_WHAT TO WORK ON_: Would you retype exactly the lines from the one holding "subtotal: 31177.15 -> 32209.77" through the last line of the listing, and only those, without pictures?

= = = = =

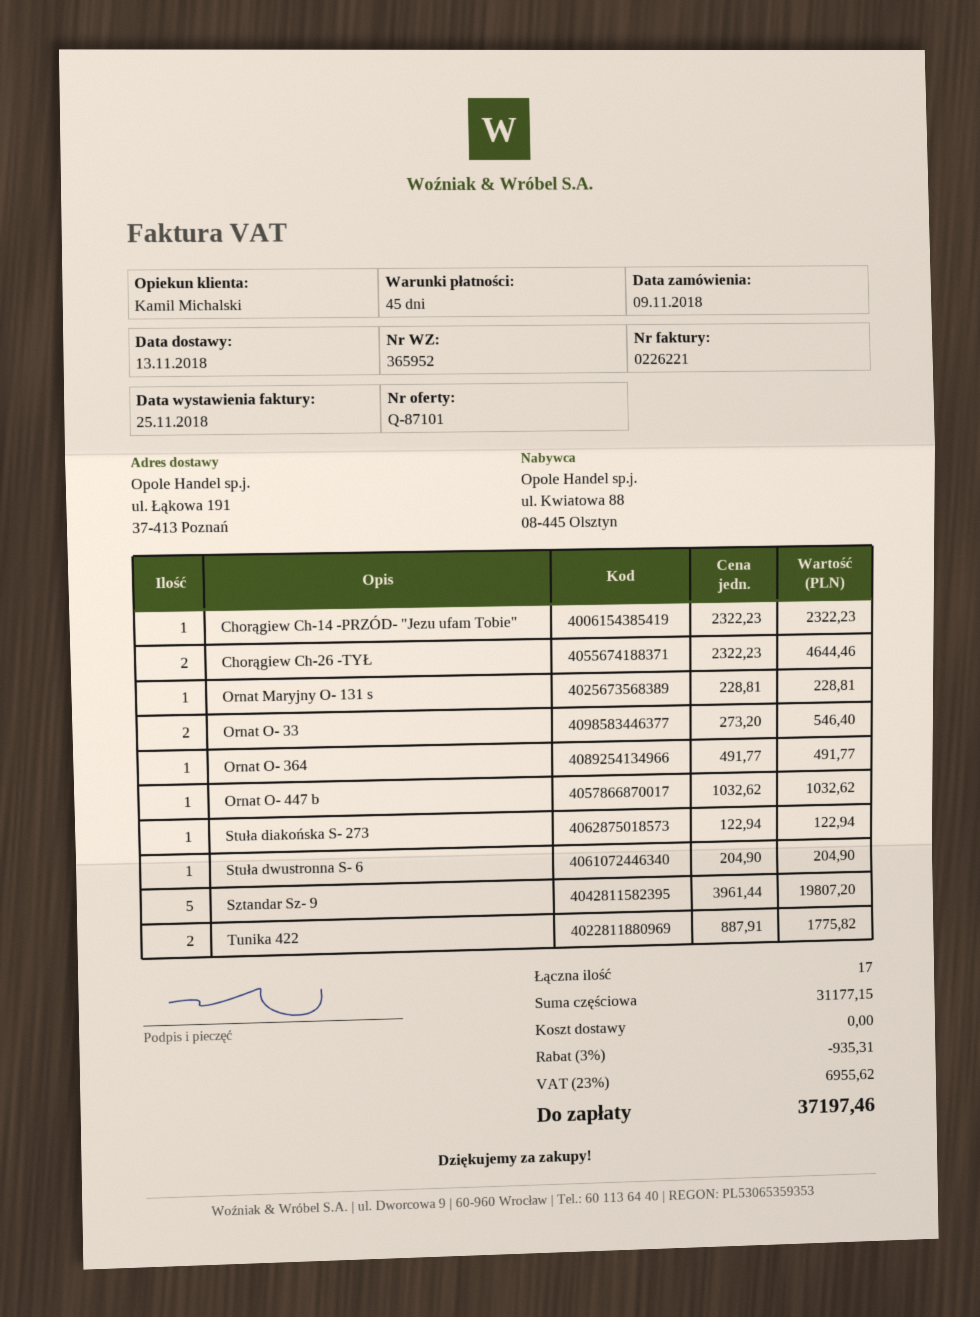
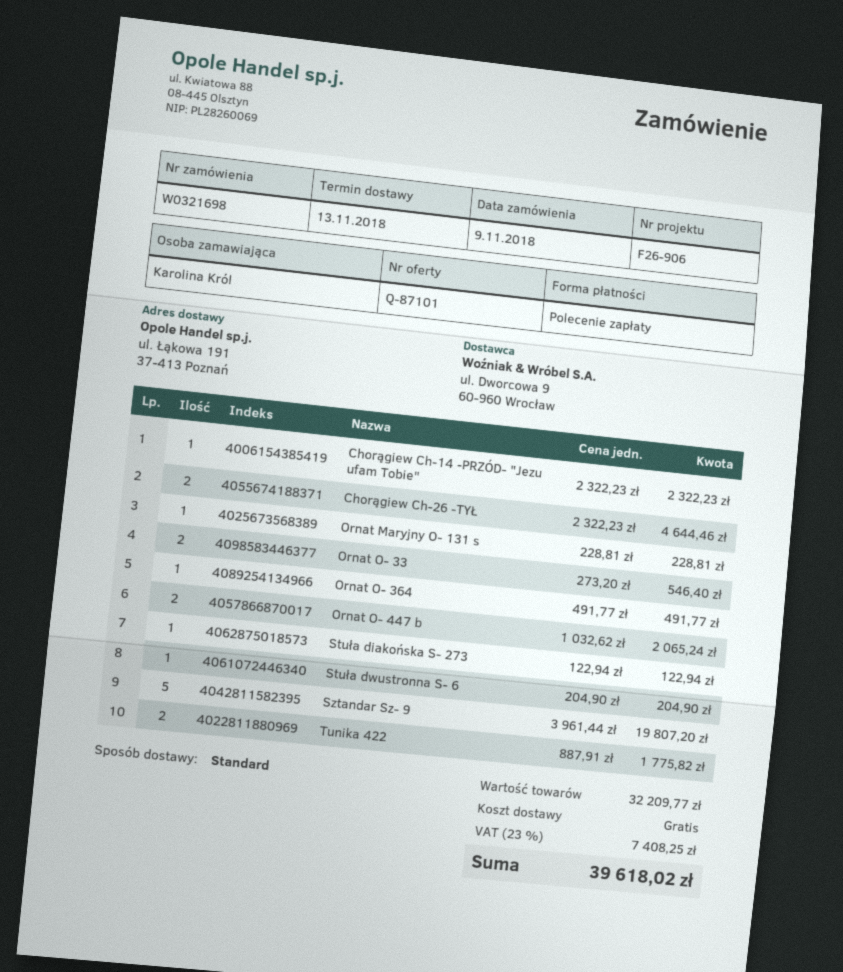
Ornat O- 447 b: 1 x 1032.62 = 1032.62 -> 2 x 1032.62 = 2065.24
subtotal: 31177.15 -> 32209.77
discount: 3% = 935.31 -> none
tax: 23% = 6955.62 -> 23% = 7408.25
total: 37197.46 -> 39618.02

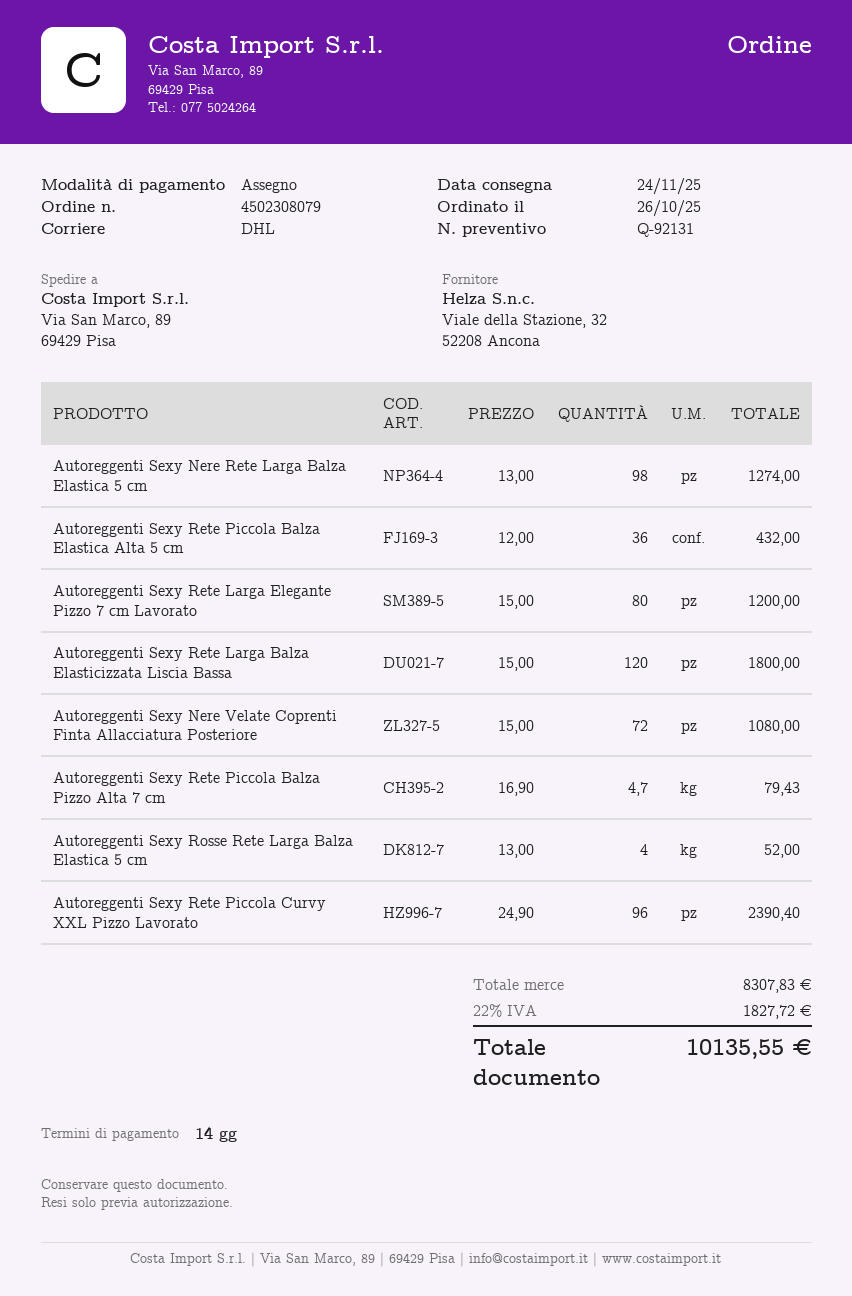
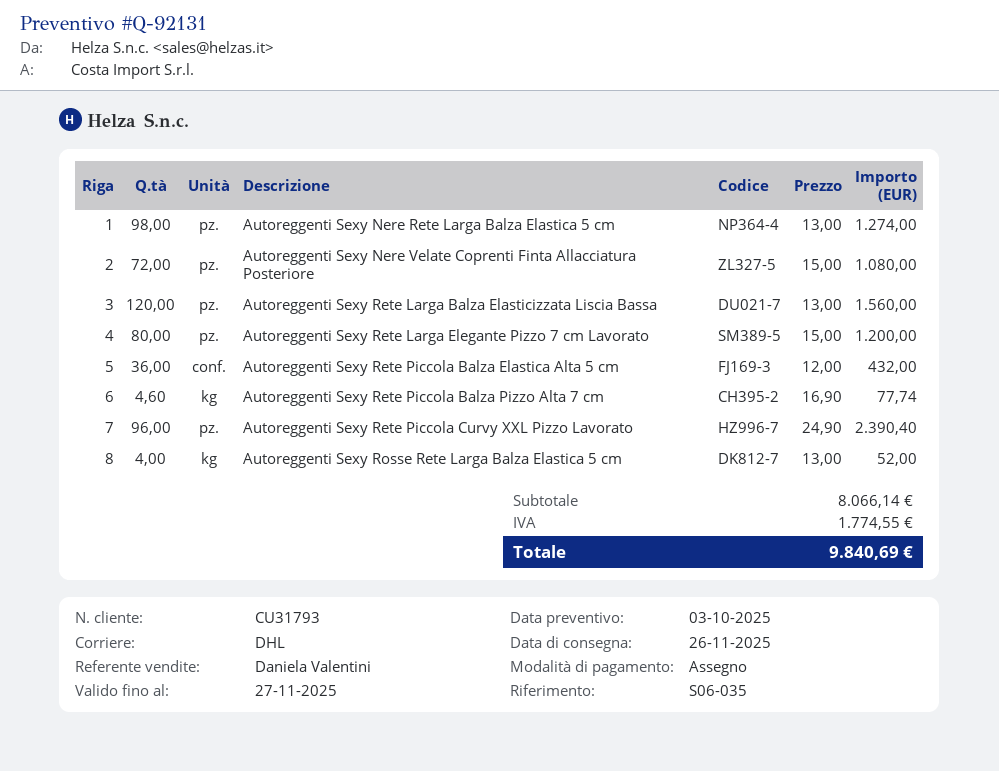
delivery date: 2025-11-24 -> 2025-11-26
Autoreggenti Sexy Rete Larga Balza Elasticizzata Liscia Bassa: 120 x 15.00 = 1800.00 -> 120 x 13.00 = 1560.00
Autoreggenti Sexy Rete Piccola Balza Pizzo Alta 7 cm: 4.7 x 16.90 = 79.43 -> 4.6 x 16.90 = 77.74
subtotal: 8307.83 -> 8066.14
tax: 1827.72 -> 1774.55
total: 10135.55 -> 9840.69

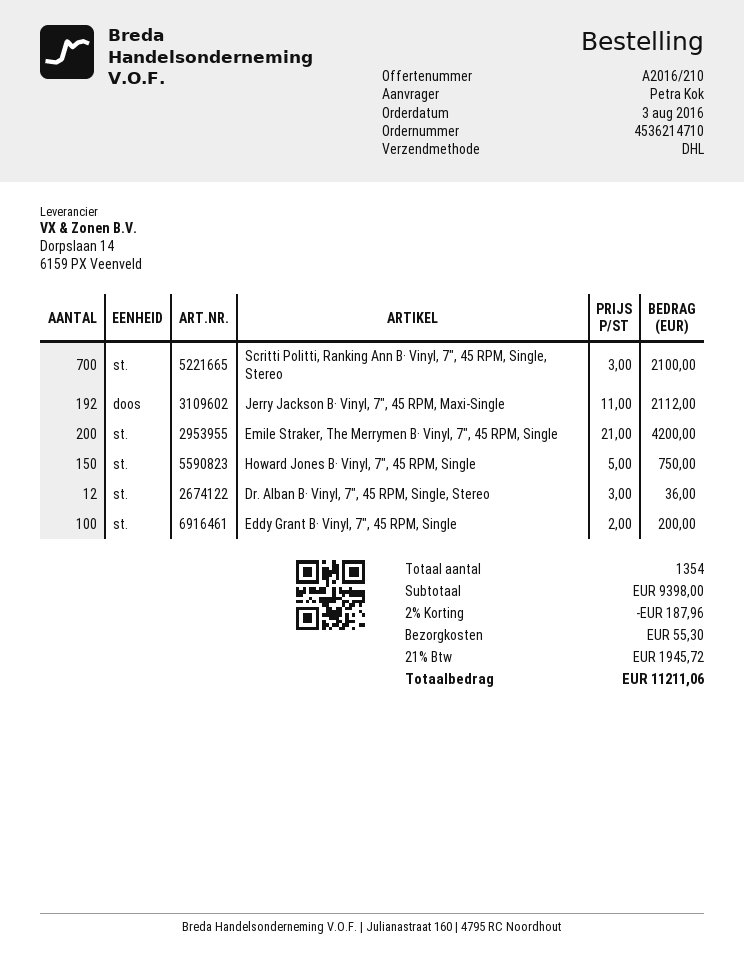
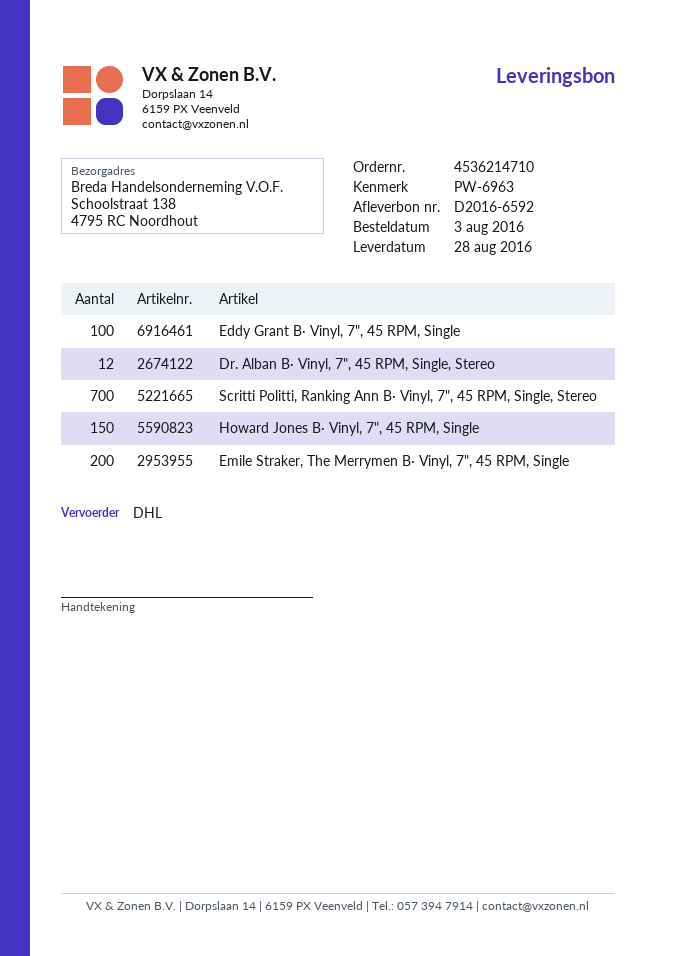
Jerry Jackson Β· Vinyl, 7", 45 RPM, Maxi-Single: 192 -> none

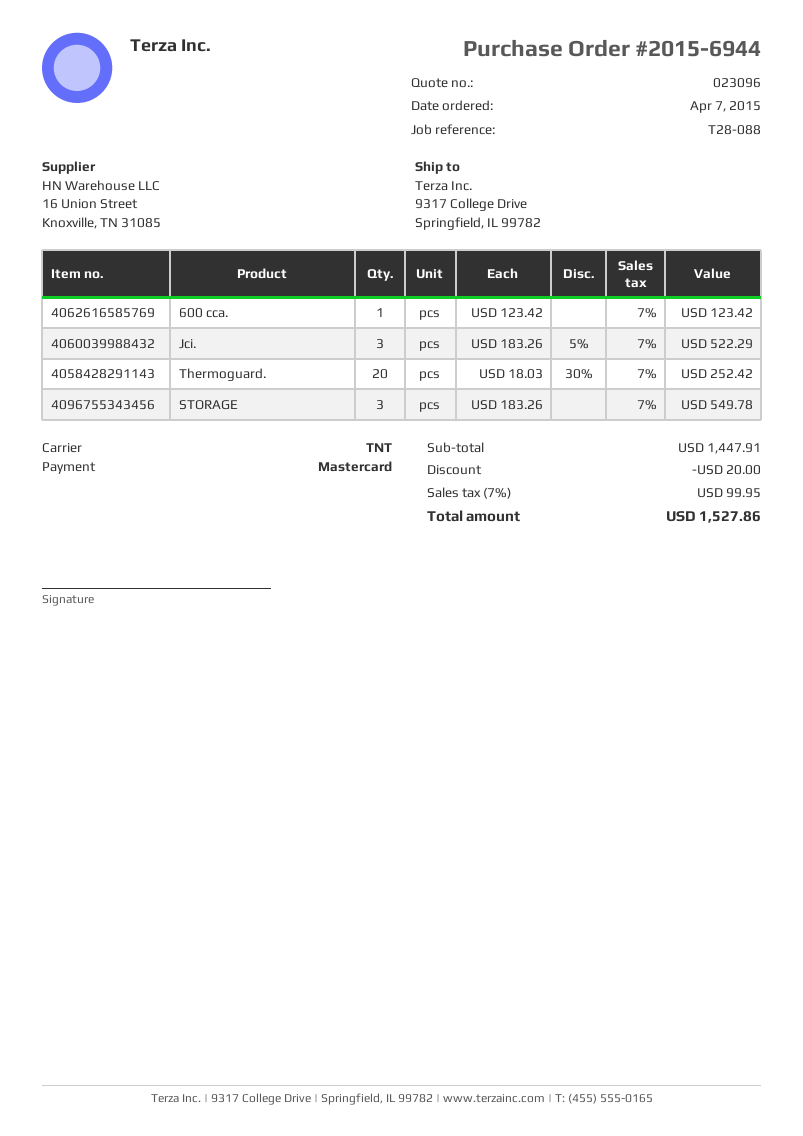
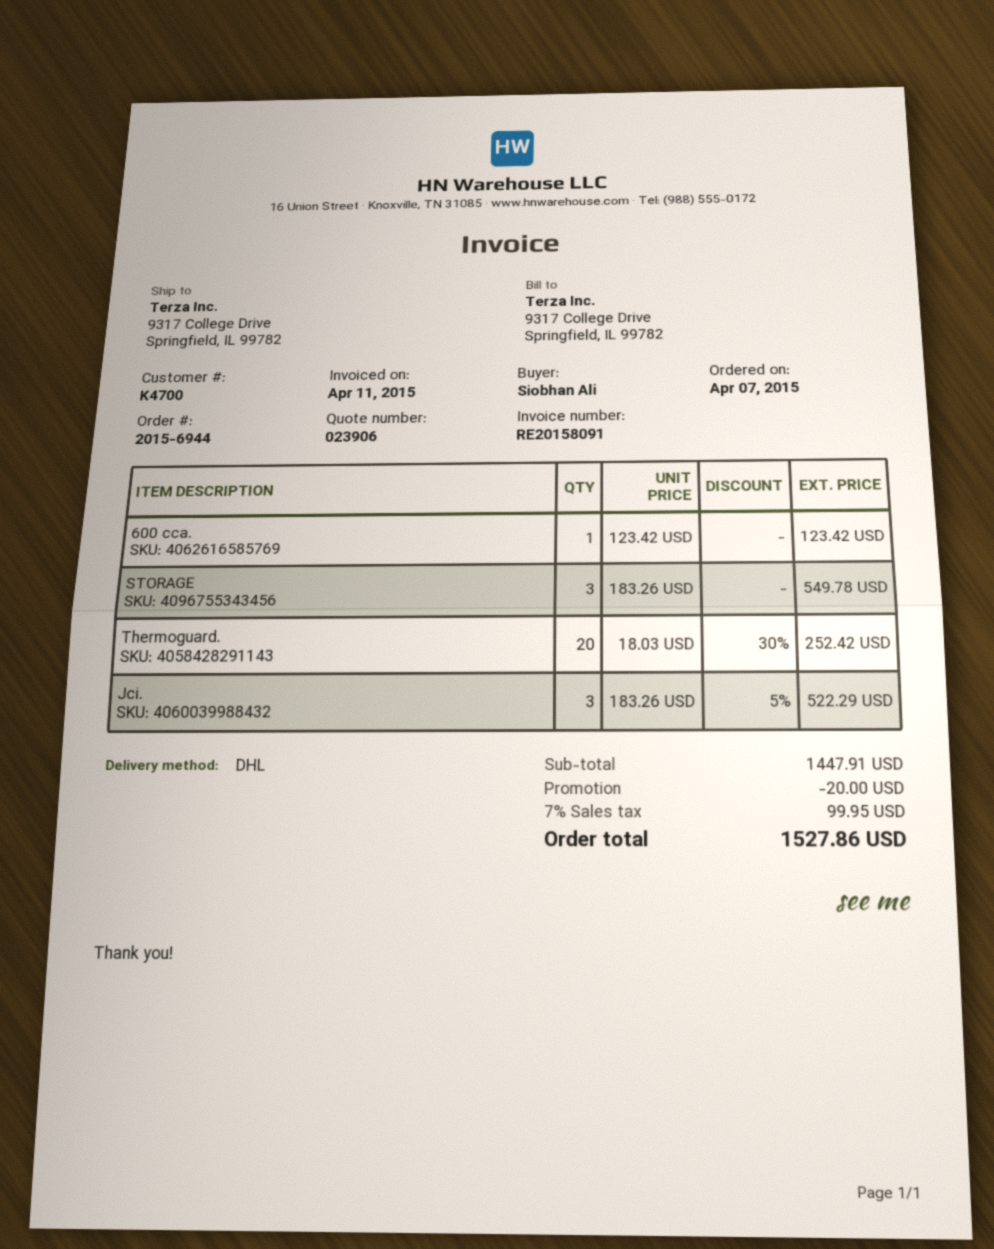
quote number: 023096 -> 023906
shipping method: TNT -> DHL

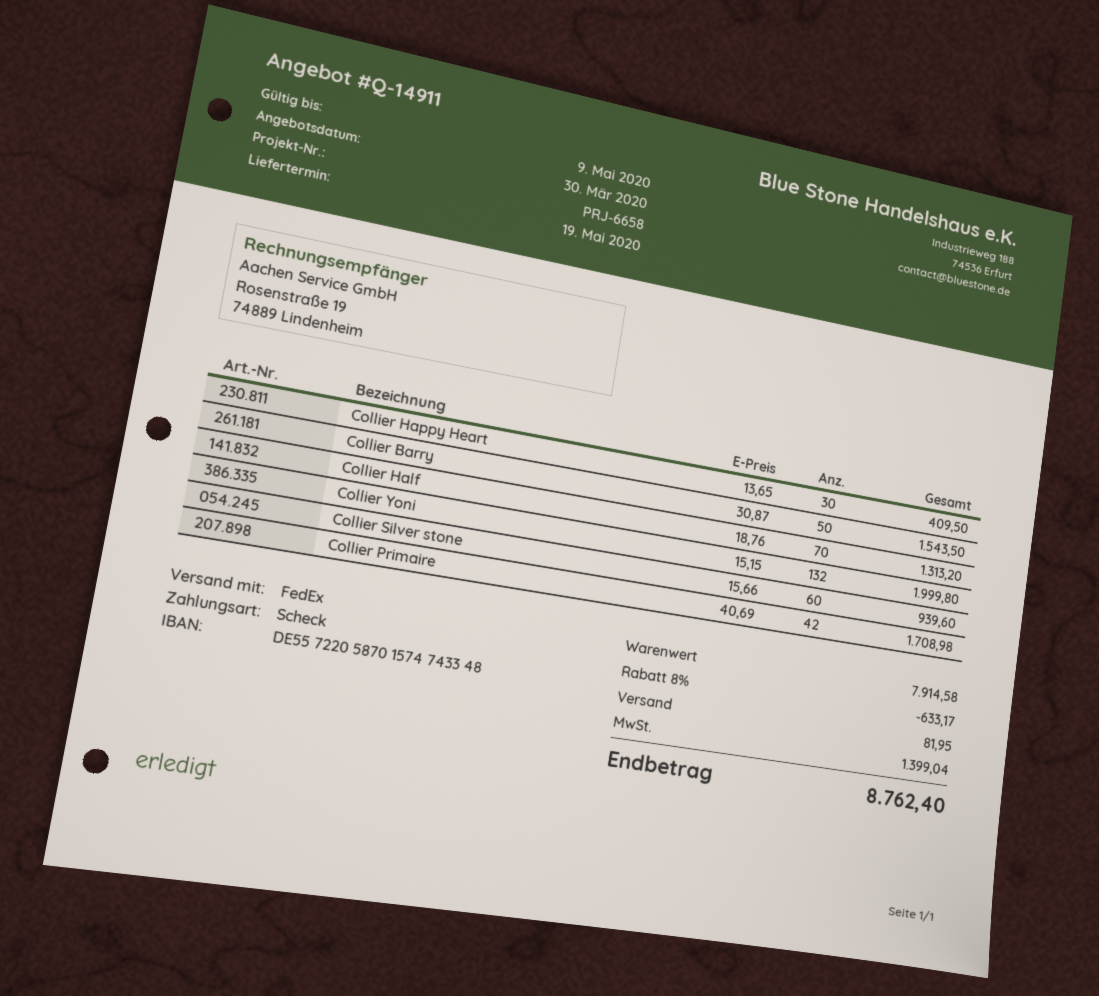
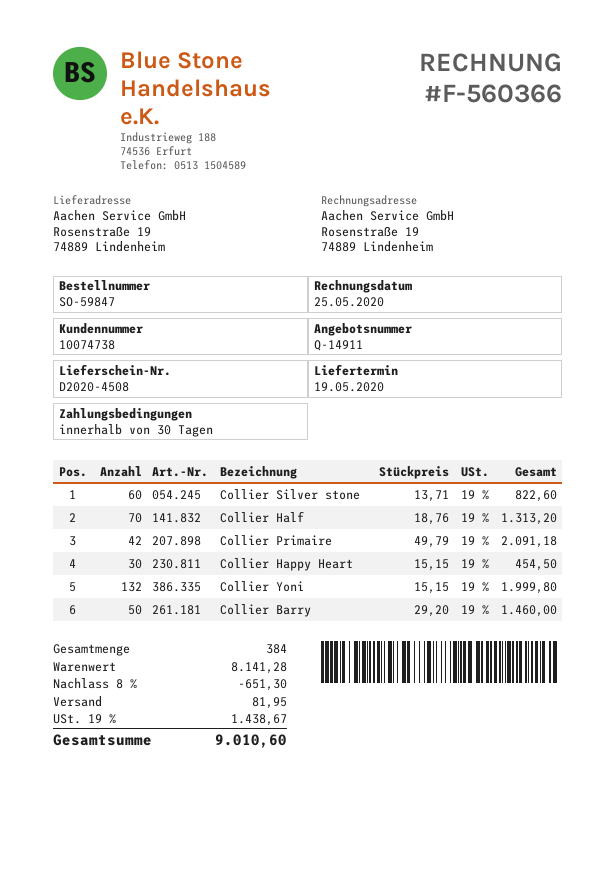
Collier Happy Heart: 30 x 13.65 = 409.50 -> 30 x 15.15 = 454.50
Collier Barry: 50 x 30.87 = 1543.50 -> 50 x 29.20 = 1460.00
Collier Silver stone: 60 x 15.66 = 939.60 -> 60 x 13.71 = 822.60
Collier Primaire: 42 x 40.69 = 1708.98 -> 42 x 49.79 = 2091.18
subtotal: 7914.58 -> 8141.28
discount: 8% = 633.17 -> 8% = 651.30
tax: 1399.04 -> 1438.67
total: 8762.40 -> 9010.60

= = = = =

_SOLUTION TO THIS PROBLEM_:
subtotal: 31177.15 -> 32209.77
discount: 3% = 935.31 -> none
tax: 23% = 6955.62 -> 23% = 7408.25
total: 37197.46 -> 39618.02

delivery date: 2025-11-24 -> 2025-11-26
Autoreggenti Sexy Rete Larga Balza Elasticizzata Liscia Bassa: 120 x 15.00 = 1800.00 -> 120 x 13.00 = 1560.00
Autoreggenti Sexy Rete Piccola Balza Pizzo Alta 7 cm: 4.7 x 16.90 = 79.43 -> 4.6 x 16.90 = 77.74
subtotal: 8307.83 -> 8066.14
tax: 1827.72 -> 1774.55
total: 10135.55 -> 9840.69

Jerry Jackson Β· Vinyl, 7", 45 RPM, Maxi-Single: 192 -> none

quote number: 023096 -> 023906
shipping method: TNT -> DHL

Collier Happy Heart: 30 x 13.65 = 409.50 -> 30 x 15.15 = 454.50
Collier Barry: 50 x 30.87 = 1543.50 -> 50 x 29.20 = 1460.00
Collier Silver stone: 60 x 15.66 = 939.60 -> 60 x 13.71 = 822.60
Collier Primaire: 42 x 40.69 = 1708.98 -> 42 x 49.79 = 2091.18
subtotal: 7914.58 -> 8141.28
discount: 8% = 633.17 -> 8% = 651.30
tax: 1399.04 -> 1438.67
total: 8762.40 -> 9010.60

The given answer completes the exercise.